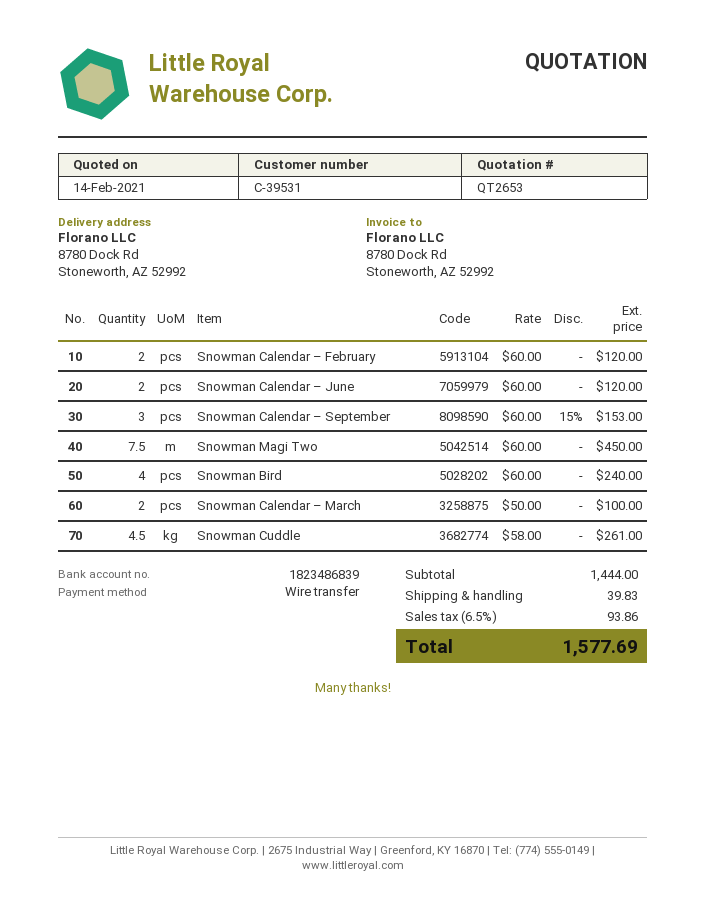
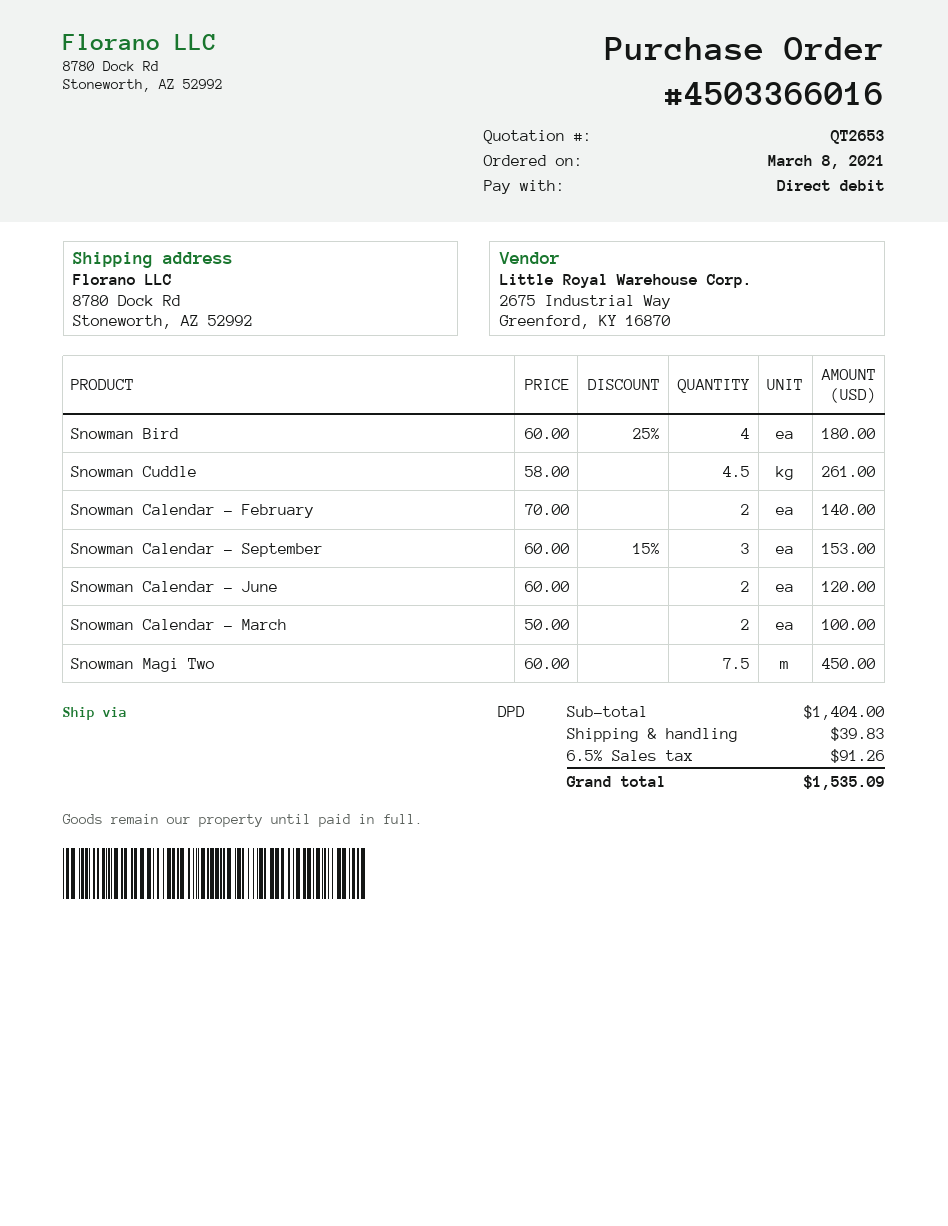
payment method: bank transfer -> direct debit
Snowman Calendar – February: 2 x 60.00 = 120.00 -> 2 x 70.00 = 140.00
Snowman Bird: 4 x 60.00 = 240.00 -> 4 x 60.00 - 25% = 180.00
subtotal: 1444.00 -> 1404.00
tax: 6.5% = 93.86 -> 6.5% = 91.26
total: 1577.69 -> 1535.09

Task item: Could you restate every record above word for word, dropping the pictures?

Task solution:
payment method: bank transfer -> direct debit
Snowman Calendar – February: 2 x 60.00 = 120.00 -> 2 x 70.00 = 140.00
Snowman Bird: 4 x 60.00 = 240.00 -> 4 x 60.00 - 25% = 180.00
subtotal: 1444.00 -> 1404.00
tax: 6.5% = 93.86 -> 6.5% = 91.26
total: 1577.69 -> 1535.09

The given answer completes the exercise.